Goal of the exercise — All of the data must be retyped exactly, with nothing left out.

(Edit difference data)
┄┄┄┄┄┄┄┄┄┄

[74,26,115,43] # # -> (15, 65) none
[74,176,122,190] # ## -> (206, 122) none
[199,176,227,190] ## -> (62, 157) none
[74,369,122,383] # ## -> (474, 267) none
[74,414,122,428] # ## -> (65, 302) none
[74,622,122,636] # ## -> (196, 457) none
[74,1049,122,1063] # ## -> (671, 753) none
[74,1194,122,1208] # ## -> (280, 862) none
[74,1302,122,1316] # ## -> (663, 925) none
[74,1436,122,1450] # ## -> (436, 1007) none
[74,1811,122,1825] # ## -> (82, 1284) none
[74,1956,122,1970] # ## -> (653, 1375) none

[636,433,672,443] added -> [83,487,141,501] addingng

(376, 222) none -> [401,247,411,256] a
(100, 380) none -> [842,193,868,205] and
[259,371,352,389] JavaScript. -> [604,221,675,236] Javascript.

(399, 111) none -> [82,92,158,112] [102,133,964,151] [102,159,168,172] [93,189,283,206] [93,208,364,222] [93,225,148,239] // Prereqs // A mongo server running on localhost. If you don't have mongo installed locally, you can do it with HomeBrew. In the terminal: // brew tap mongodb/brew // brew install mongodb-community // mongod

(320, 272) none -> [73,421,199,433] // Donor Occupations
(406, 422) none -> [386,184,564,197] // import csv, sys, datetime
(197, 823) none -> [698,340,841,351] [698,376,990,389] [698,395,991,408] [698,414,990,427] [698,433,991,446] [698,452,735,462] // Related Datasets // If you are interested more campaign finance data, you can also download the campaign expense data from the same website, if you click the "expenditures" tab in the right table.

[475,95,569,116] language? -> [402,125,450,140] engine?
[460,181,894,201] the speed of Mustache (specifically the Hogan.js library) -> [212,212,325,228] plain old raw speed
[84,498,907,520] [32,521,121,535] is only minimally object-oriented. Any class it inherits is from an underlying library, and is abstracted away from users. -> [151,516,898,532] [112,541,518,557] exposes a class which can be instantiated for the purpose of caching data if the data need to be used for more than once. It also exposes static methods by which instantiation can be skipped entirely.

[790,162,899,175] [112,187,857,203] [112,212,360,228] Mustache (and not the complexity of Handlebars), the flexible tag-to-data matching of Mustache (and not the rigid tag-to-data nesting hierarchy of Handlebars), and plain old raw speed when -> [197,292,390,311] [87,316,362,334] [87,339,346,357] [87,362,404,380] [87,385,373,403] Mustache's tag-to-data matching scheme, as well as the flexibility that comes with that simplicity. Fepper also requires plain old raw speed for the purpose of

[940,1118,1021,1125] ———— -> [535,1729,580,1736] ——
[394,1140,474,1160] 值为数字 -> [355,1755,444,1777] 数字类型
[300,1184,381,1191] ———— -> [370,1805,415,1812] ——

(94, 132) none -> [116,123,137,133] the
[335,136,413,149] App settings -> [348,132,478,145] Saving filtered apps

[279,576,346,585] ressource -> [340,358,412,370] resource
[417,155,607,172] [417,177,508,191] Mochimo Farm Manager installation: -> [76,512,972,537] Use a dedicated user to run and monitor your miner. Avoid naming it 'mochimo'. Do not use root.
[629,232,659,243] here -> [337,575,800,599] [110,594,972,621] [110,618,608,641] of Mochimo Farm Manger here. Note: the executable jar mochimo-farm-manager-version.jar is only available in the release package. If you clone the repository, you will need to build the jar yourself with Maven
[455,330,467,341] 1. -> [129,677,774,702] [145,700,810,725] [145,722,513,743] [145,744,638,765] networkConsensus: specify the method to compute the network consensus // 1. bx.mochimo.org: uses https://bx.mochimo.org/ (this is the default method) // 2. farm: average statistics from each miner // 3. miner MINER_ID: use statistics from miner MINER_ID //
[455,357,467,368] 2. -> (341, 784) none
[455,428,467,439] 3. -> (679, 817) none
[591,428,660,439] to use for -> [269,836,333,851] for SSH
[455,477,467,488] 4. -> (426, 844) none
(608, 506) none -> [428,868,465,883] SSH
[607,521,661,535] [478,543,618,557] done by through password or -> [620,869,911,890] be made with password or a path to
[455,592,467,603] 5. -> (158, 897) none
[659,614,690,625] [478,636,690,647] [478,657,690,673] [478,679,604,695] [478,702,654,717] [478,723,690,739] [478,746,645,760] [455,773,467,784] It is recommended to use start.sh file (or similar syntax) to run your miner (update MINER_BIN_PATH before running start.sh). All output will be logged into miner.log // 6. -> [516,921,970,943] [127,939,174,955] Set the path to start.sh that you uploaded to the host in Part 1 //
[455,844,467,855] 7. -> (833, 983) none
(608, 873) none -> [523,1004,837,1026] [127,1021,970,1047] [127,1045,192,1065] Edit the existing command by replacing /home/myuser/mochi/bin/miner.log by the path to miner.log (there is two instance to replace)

┄┄┄┄┄┄┄┄┄┄

Exercise solution —
[74,26,115,43] # # -> (15, 65) none
[74,176,122,190] # ## -> (206, 122) none
[199,176,227,190] ## -> (62, 157) none
[74,369,122,383] # ## -> (474, 267) none
[74,414,122,428] # ## -> (65, 302) none
[74,622,122,636] # ## -> (196, 457) none
[74,1049,122,1063] # ## -> (671, 753) none
[74,1194,122,1208] # ## -> (280, 862) none
[74,1302,122,1316] # ## -> (663, 925) none
[74,1436,122,1450] # ## -> (436, 1007) none
[74,1811,122,1825] # ## -> (82, 1284) none
[74,1956,122,1970] # ## -> (653, 1375) none

[636,433,672,443] added -> [83,487,141,501] addingng

(376, 222) none -> [401,247,411,256] a
(100, 380) none -> [842,193,868,205] and
[259,371,352,389] JavaScript. -> [604,221,675,236] Javascript.

(399, 111) none -> [82,92,158,112] [102,133,964,151] [102,159,168,172] [93,189,283,206] [93,208,364,222] [93,225,148,239] // Prereqs // A mongo server running on localhost. If you don't have mongo installed locally, you can do it with HomeBrew. In the terminal: // brew tap mongodb/brew // brew install mongodb-community // mongod

(320, 272) none -> [73,421,199,433] // Donor Occupations
(406, 422) none -> [386,184,564,197] // import csv, sys, datetime
(197, 823) none -> [698,340,841,351] [698,376,990,389] [698,395,991,408] [698,414,990,427] [698,433,991,446] [698,452,735,462] // Related Datasets // If you are interested more campaign finance data, you can also download the campaign expense data from the same website, if you click the "expenditures" tab in the right table.

[475,95,569,116] language? -> [402,125,450,140] engine?
[460,181,894,201] the speed of Mustache (specifically the Hogan.js library) -> [212,212,325,228] plain old raw speed
[84,498,907,520] [32,521,121,535] is only minimally object-oriented. Any class it inherits is from an underlying library, and is abstracted away from users. -> [151,516,898,532] [112,541,518,557] exposes a class which can be instantiated for the purpose of caching data if the data need to be used for more than once. It also exposes static methods by which instantiation can be skipped entirely.

[790,162,899,175] [112,187,857,203] [112,212,360,228] Mustache (and not the complexity of Handlebars), the flexible tag-to-data matching of Mustache (and not the rigid tag-to-data nesting hierarchy of Handlebars), and plain old raw speed when -> [197,292,390,311] [87,316,362,334] [87,339,346,357] [87,362,404,380] [87,385,373,403] Mustache's tag-to-data matching scheme, as well as the flexibility that comes with that simplicity. Fepper also requires plain old raw speed for the purpose of

[940,1118,1021,1125] ———— -> [535,1729,580,1736] ——
[394,1140,474,1160] 值为数字 -> [355,1755,444,1777] 数字类型
[300,1184,381,1191] ———— -> [370,1805,415,1812] ——

(94, 132) none -> [116,123,137,133] the
[335,136,413,149] App settings -> [348,132,478,145] Saving filtered apps

[279,576,346,585] ressource -> [340,358,412,370] resource
[417,155,607,172] [417,177,508,191] Mochimo Farm Manager installation: -> [76,512,972,537] Use a dedicated user to run and monitor your miner. Avoid naming it 'mochimo'. Do not use root.
[629,232,659,243] here -> [337,575,800,599] [110,594,972,621] [110,618,608,641] of Mochimo Farm Manger here. Note: the executable jar mochimo-farm-manager-version.jar is only available in the release package. If you clone the repository, you will need to build the jar yourself with Maven
[455,330,467,341] 1. -> [129,677,774,702] [145,700,810,725] [145,722,513,743] [145,744,638,765] networkConsensus: specify the method to compute the network consensus // 1. bx.mochimo.org: uses https://bx.mochimo.org/ (this is the default method) // 2. farm: average statistics from each miner // 3. miner MINER_ID: use statistics from miner MINER_ID //
[455,357,467,368] 2. -> (341, 784) none
[455,428,467,439] 3. -> (679, 817) none
[591,428,660,439] to use for -> [269,836,333,851] for SSH
[455,477,467,488] 4. -> (426, 844) none
(608, 506) none -> [428,868,465,883] SSH
[607,521,661,535] [478,543,618,557] done by through password or -> [620,869,911,890] be made with password or a path to
[455,592,467,603] 5. -> (158, 897) none
[659,614,690,625] [478,636,690,647] [478,657,690,673] [478,679,604,695] [478,702,654,717] [478,723,690,739] [478,746,645,760] [455,773,467,784] It is recommended to use start.sh file (or similar syntax) to run your miner (update MINER_BIN_PATH before running start.sh). All output will be logged into miner.log // 6. -> [516,921,970,943] [127,939,174,955] Set the path to start.sh that you uploaded to the host in Part 1 //
[455,844,467,855] 7. -> (833, 983) none
(608, 873) none -> [523,1004,837,1026] [127,1021,970,1047] [127,1045,192,1065] Edit the existing command by replacing /home/myuser/mochi/bin/miner.log by the path to miner.log (there is two instance to replace)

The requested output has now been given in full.